鮮やかな刺繍を施されたドレス、父レオポルトから贈られた装飾品、そして護身魔導銃。

「……これで、ようやく領主一族としての形が整いましたね」

グレーテが目を細めて言った。
鏡の中で、絹のリボンを結ばれた私は――見慣れぬ華やかさに、思わず息を呑む。

(……これでもう、逃げられない。学院に行くんだ、私……)

胸の奥がきゅっと引き締まる。

そのとき、執務室から顔を出したリヒャルトが、書類を抱えたままおずおずと尋ねてきた。

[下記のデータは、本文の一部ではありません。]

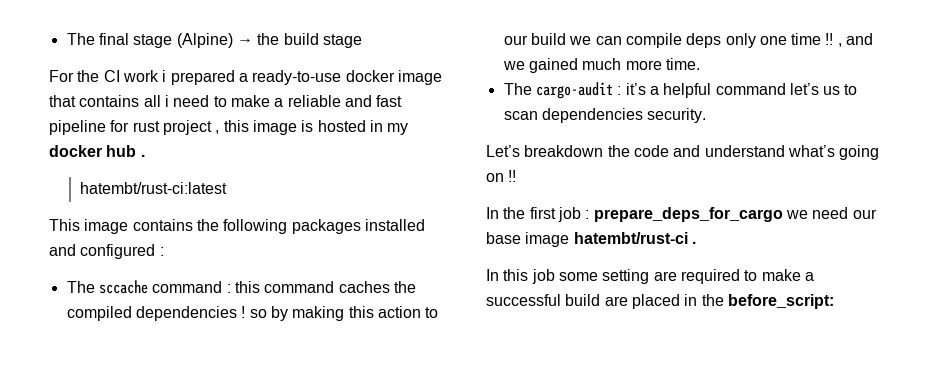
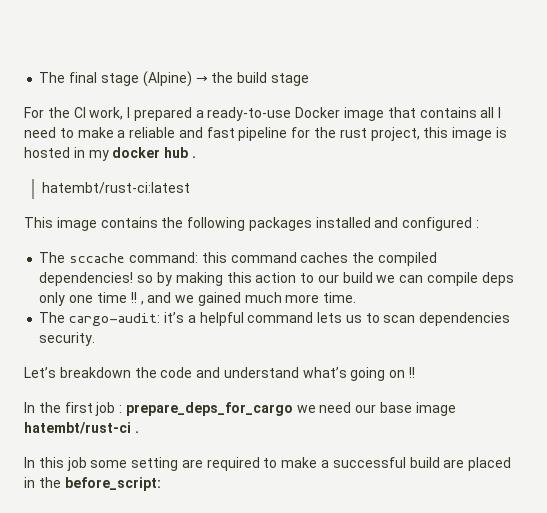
- For the CI work i prepared a ready-to-use docker image that contains all i need to make a reliable and fast pipeline for rust project , this image is hosted in my docker hub .
+ For the CI work, I prepared a ready-to-use Docker image that contains all I need to make a reliable and fast pipeline for the rust project, this image is hosted in my docker hub .
- The sccache command : this command caches the compiled dependencies ! so by making this action to our build we can compile deps only one time !! , and we gained much more time.
+ The sccache command: this command caches the compiled dependencies! so by making this action to our build we can compile deps only one time !! , and we gained much more time.
- The cargo-audit : it’s a helpful command let’s us to scan dependencies security.
+ The cargo-audit: it’s a helpful command lets us to scan dependencies security.

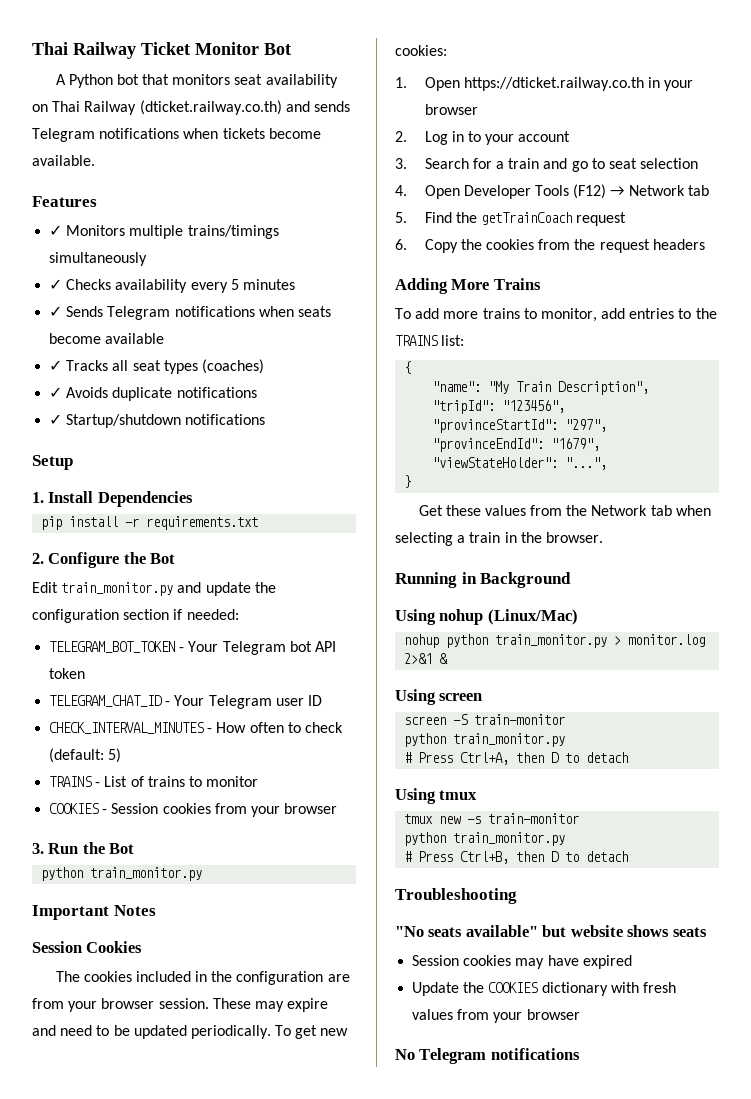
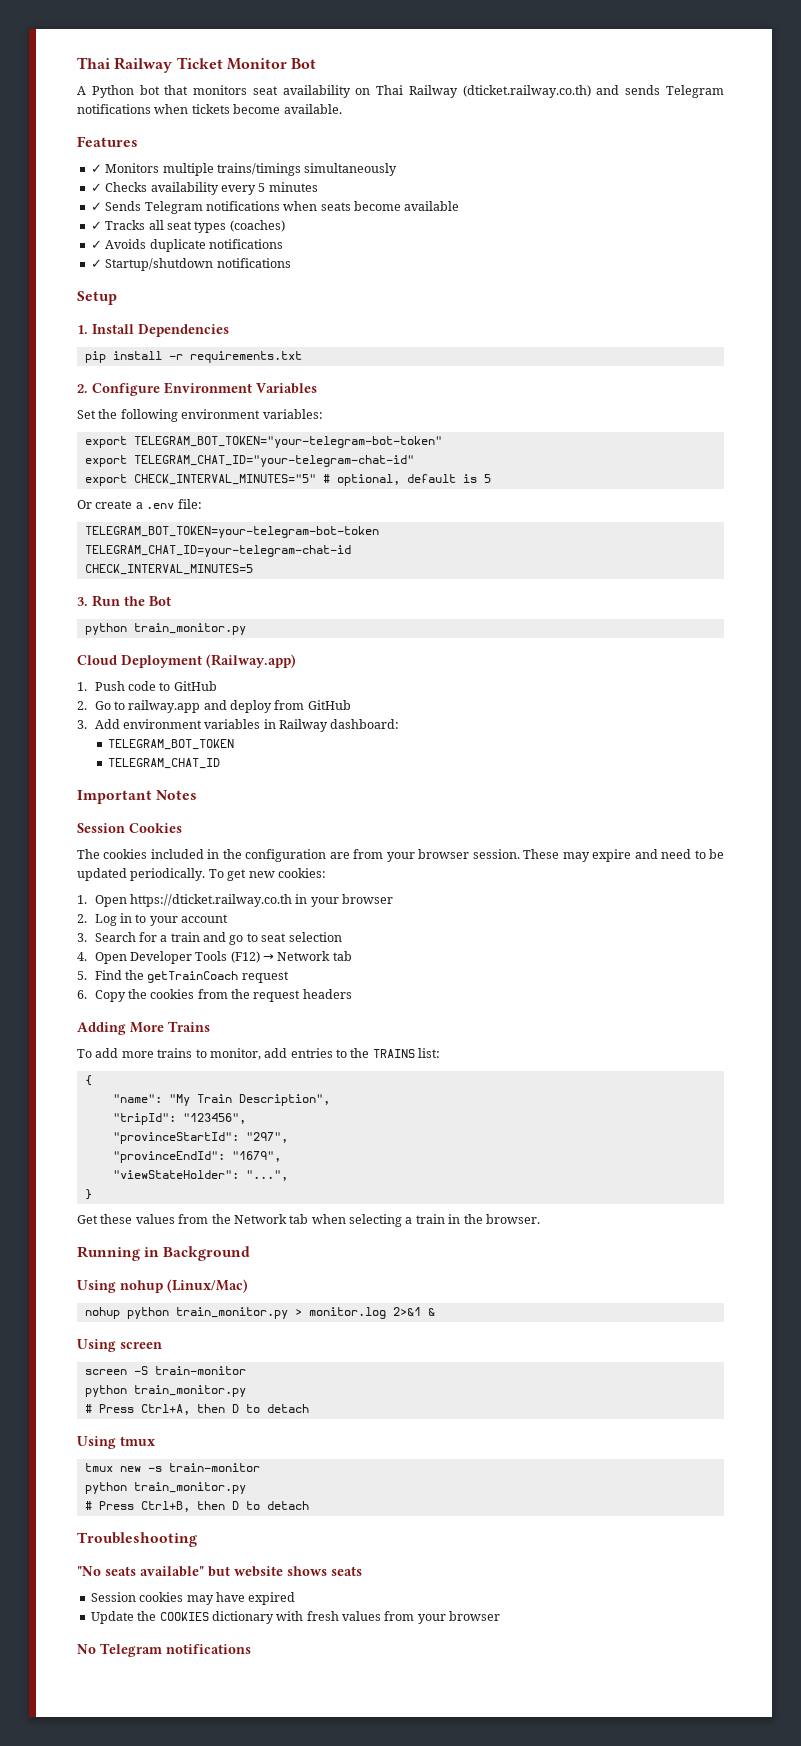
- 2. Configure the Bot
- Edit train_monitor.py and update the configuration section if needed:
- TELEGRAM_BOT_TOKEN - Your Telegram bot API token
- TELEGRAM_CHAT_ID - Your Telegram user ID
- CHECK_INTERVAL_MINUTES - How often to check (default: 5)
- TRAINS - List of trains to monitor
- COOKIES - Session cookies from your browser
+ 2. Configure Environment Variables
+ Set the following environment variables:
+ export TELEGRAM_BOT_TOKEN="your-telegram-bot-token"
+ export TELEGRAM_CHAT_ID="your-telegram-chat-id"
+ export CHECK_INTERVAL_MINUTES="5" # optional, default is 5
+ Or create a .env file:
+ TELEGRAM_BOT_TOKEN=your-telegram-bot-token
+ TELEGRAM_CHAT_ID=your-telegram-chat-id
+ CHECK_INTERVAL_MINUTES=5
+ Cloud Deployment (Railway.app)
+ 1. Push code to GitHub
+ 2. Go to railway.app and deploy from GitHub
+ 3. Add environment variables in Railway dashboard:
+ TELEGRAM_BOT_TOKEN
+ TELEGRAM_CHAT_ID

「エレオノーラ様。領主一族であれば、学院には一人だけ大人を同行させられます。……どなたをお選びになりますか?」

「えっ……」

思わず固まる。学院、つまり“領地外”へ出る。たったひとりの同行者を決めるだなんて、想像もしていなかった。

「……じゃあ、グレーテに」

即答すると、乳母は首を横に振った。

「申し訳ありません、お嬢様。わたくしがついていけば――その瞬間に、エレオノーラ様の出生が……知られてしまいます」

「……っ」

心臓がずきんと跳ねた。確かに、母の専属であり、幼少から世話をしてきた彼女が学院に同行すれば、周囲が察するに違いない。

となったら護衛?
文官のリヒャルトを連れていくと、領政が止まってしまう。

「では、ヴィルヘルムは……?」

「私は旧王都派のまとめ役。クロイツと言えば王都ではすぐに正体がわかります。
エレオノーラ様に忠誠を誓っていることが広まれば、むしろ狙われましょう」

「じゃ、じゃあリヒャルト……?」

「わ、私ですか!?」

眼鏡をずり落としながら慌てる彼に、グレーテがさらりと言葉を添えた。

「未婚の文官がご一緒するのは、外聞が悪うございます」

「……あれ……?」

途方に暮れた私の前に、すっと声が響いた。

「――でしたら、私が」

顔を上げると、イルマがきりりと背筋を伸ばして立っていた。
すでに学院を卒業している彼女は、私よりもずっと年上で、凛とした姿は大人の騎士そのものに見えた。

「イルマ?」

「護衛として、お傍に参ります。身の回りのお世話は得意ではありませんが……エレオノーラ様には、守りが必要です」

その言葉に、胸がじんと温かくなる。
思わず頷きながら笑みを返した。

「……そうね。私、服ぐらい自分で着られるし。なら、護衛がいい。イルマ、よろしくね」

「必ずや」

彼女の返事は短く、けれど剣よりも鋭い力強さがあった。

「私は、ディートフリート様の親戚筋です。傍系ですので、下位貴族ですが、名前で繋がりがわかります。後ろ盾の明示にもちょうど良いかと思われます」

グレーテもほっと息をつき、リヒャルトも安堵の笑みを浮かべる。

こうして、私の学院への旅立ちは――イルマという護衛を伴って、ようやく形を成したのだった。